De bladeren van gras zijn koud in de eerste graad, matig vochtig en droog. Het zaad is in sommige plaatsen koud in de eerste graad, zegt Galenus, en op de berg Parnassus is het drogend, dun van stof en bitterachtig.

De wortel van lidgras opent de verstopping van het ingewand en nieren zonder verhitting en een drank er van gekookt beneemt de verhitting van de blaas en in wijn gekookt en gedronken geneest de kwetsingen van de nieren en blaas.

Deze wortels zijn soms heel mals en geschikt om te eten. Zelfs in de dure tijden heeft men ze gedroogd en het meel of poeder er van met ander meel gemengd en er goed brood van gebakken door er wat meel van de wortel van Arum of kalfsvoet bij te doen en die te mengen, beslaan en te kneden met water daar rijst of pompoenen in gekookt waren.

Het zaad laat sterk water lossen en stopt de stoelgang en braken en water daar dat in gekookt is geneest de zeerheid van de blaas en de beten van de slangen.

Het kruid zelf groen gestoten en opgelegd stelpt het bloeden en geneest de wonden.

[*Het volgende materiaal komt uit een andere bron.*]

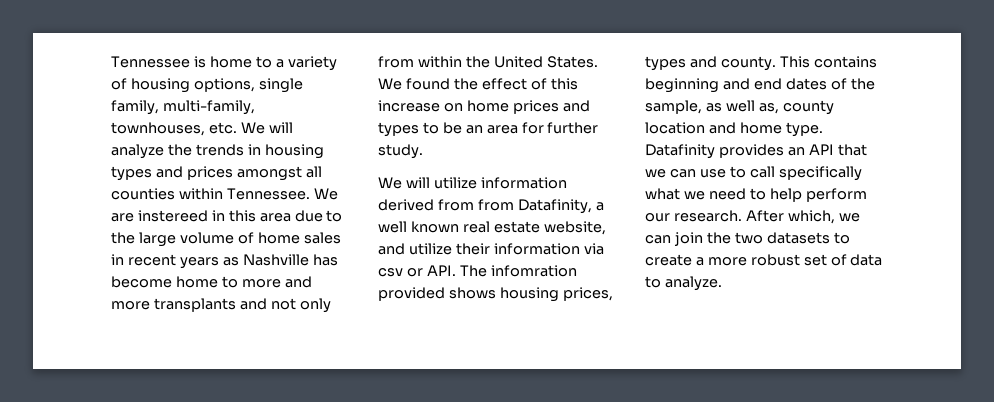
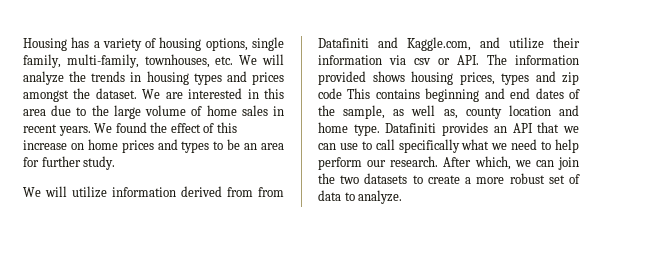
- Tennessee is home to a variety of housing options, single family, multi-family, townhouses, etc. We will analyze the trends in housing types and prices amongst all counties within Tennessee.
+ Housing has a variety of housing options, single family, multi-family, townhouses, etc. We will analyze the trends in housing types and prices amongst the dataset.
- We are instereed in this area due to the large volume of home sales in recent years as Nashville has become home to more and more transplants and not only from within the United States.
+ We are interested in this area due to the large volume of home sales in recent years.
- We will utilize information derived from from Datafinity, a well known real estate website, and utilize their information via csv or API. The infomration provided shows housing prices, types and county. This contains beginning and end dates of the sample, as well as, county location and home type.
+ We will utilize information derived from from Datafiniti and Kaggle.com, and utilize their information via csv or API. The information provided shows housing prices, types and zip code This contains beginning and end dates of the sample, as well as, county location and home type.
- Datafinity provides an API that we can use to call specifically what we need to help perform our research.
+ Datafiniti provides an API that we can use to call specifically what we need to help perform our research.

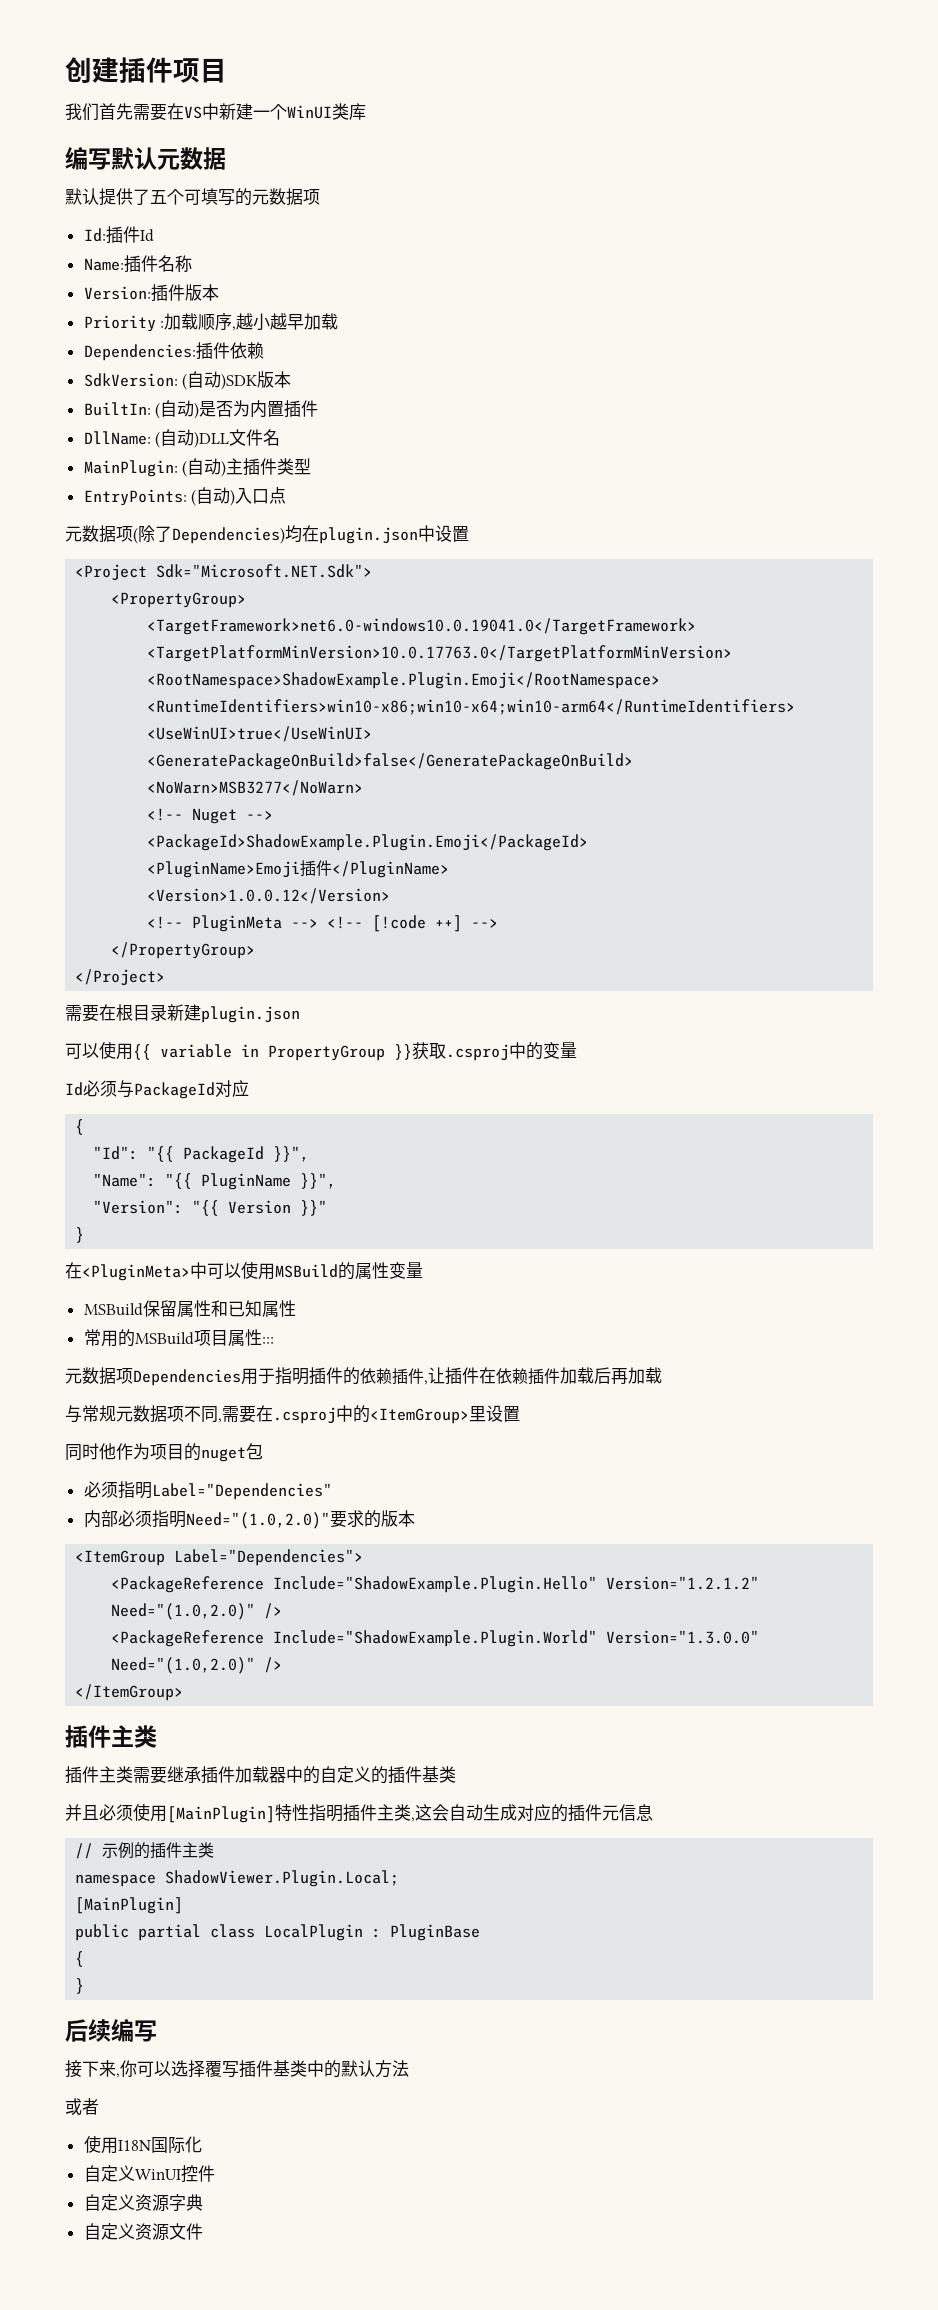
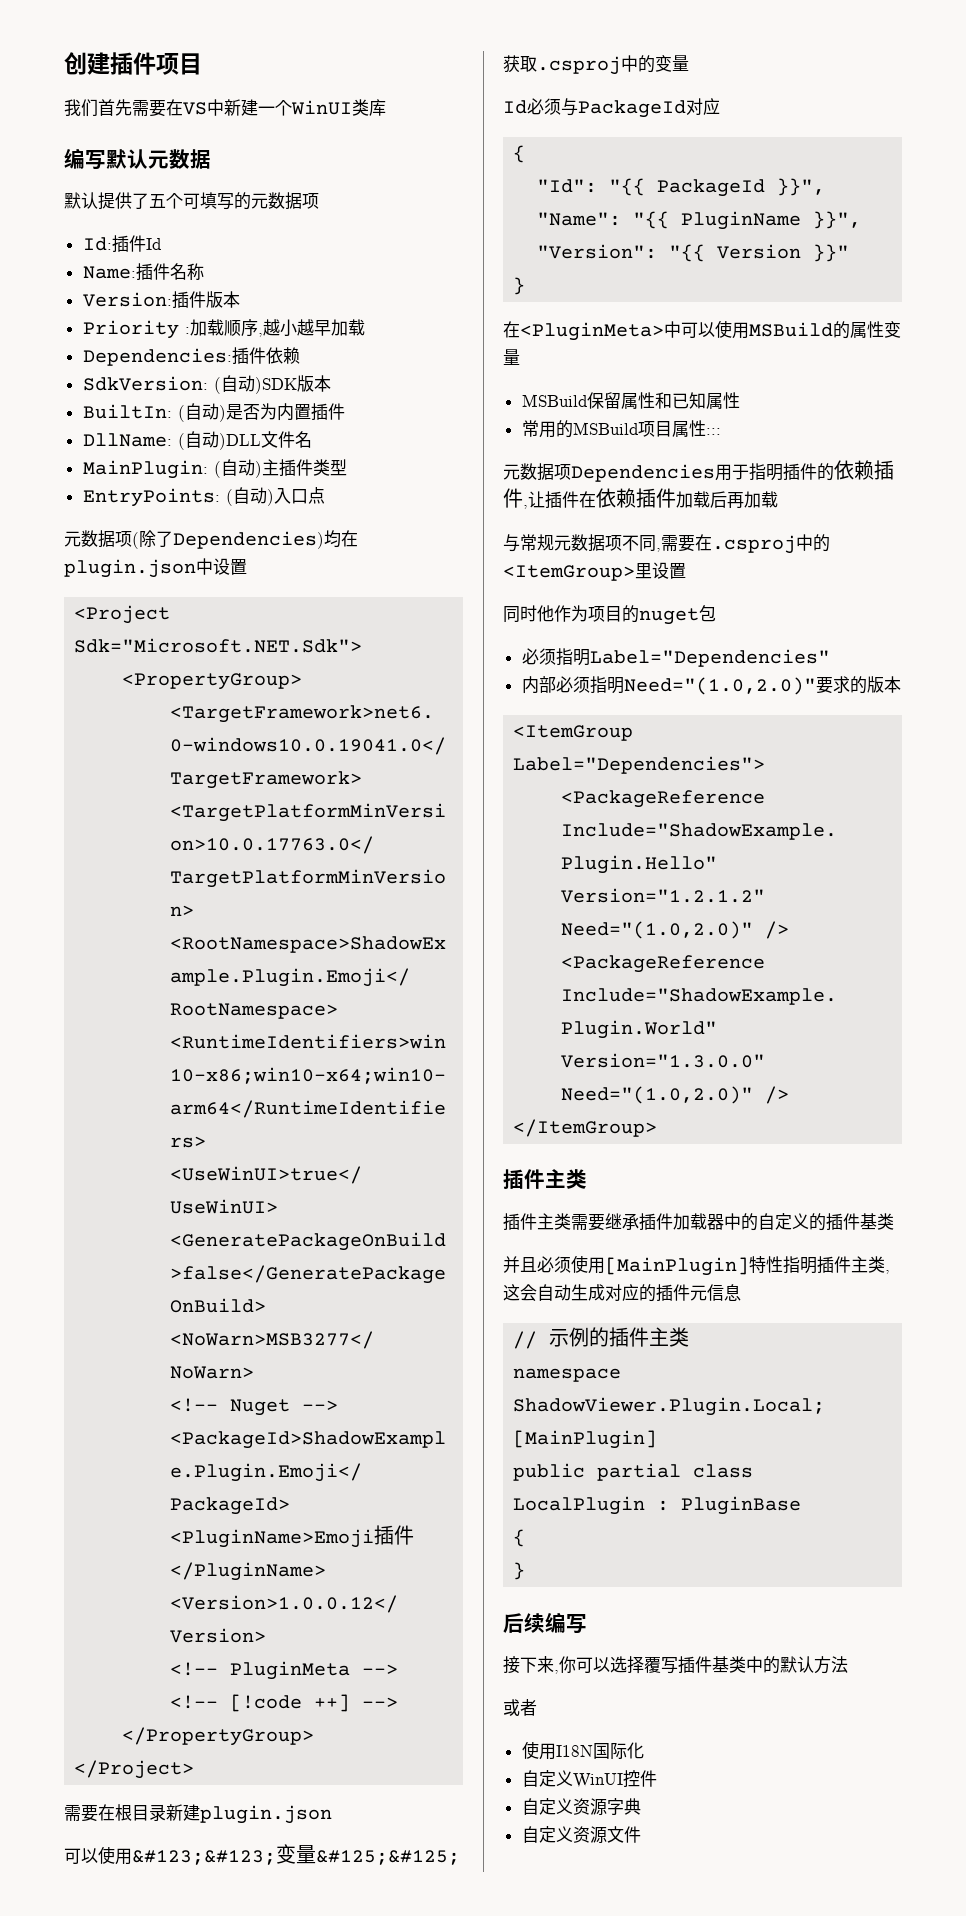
- 可以使用{{ variable in PropertyGroup }}获取.csproj中的变量
+ 可以使用&#123;&#123;变量&#125;&#125;获取.csproj中的变量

Om de tandpijn en lopende ogen te genezen wordt van sommige bij deze wortels honig en wijn gevoegd met een derde deel wierook, Myrrhe en peper en dan wederom gekookt in een koperen vat.

Het gedistilleerd water van de wortels van gras is in dezelfde gebreken zeer nuttig.

Dan het knoopgras is veel krachtiger om te laten plassen en de verstopping te openen dan het ander.

Die een verharde milt heeft die zal dit gras met zijn zaad in water koken en dat dikwijls warm op de milt leggen en zo opgelegd geneest het de koude plas ook.

Maar vele van deze krachten worden van Plinius aan het gras van Parnassus toegeschreven wat bladeren heeft als klimop en van ons elders beschreven zal worden.

Dit gras heet hondsgras, zegt men, omdat de honden dat eten en daarmee genezen.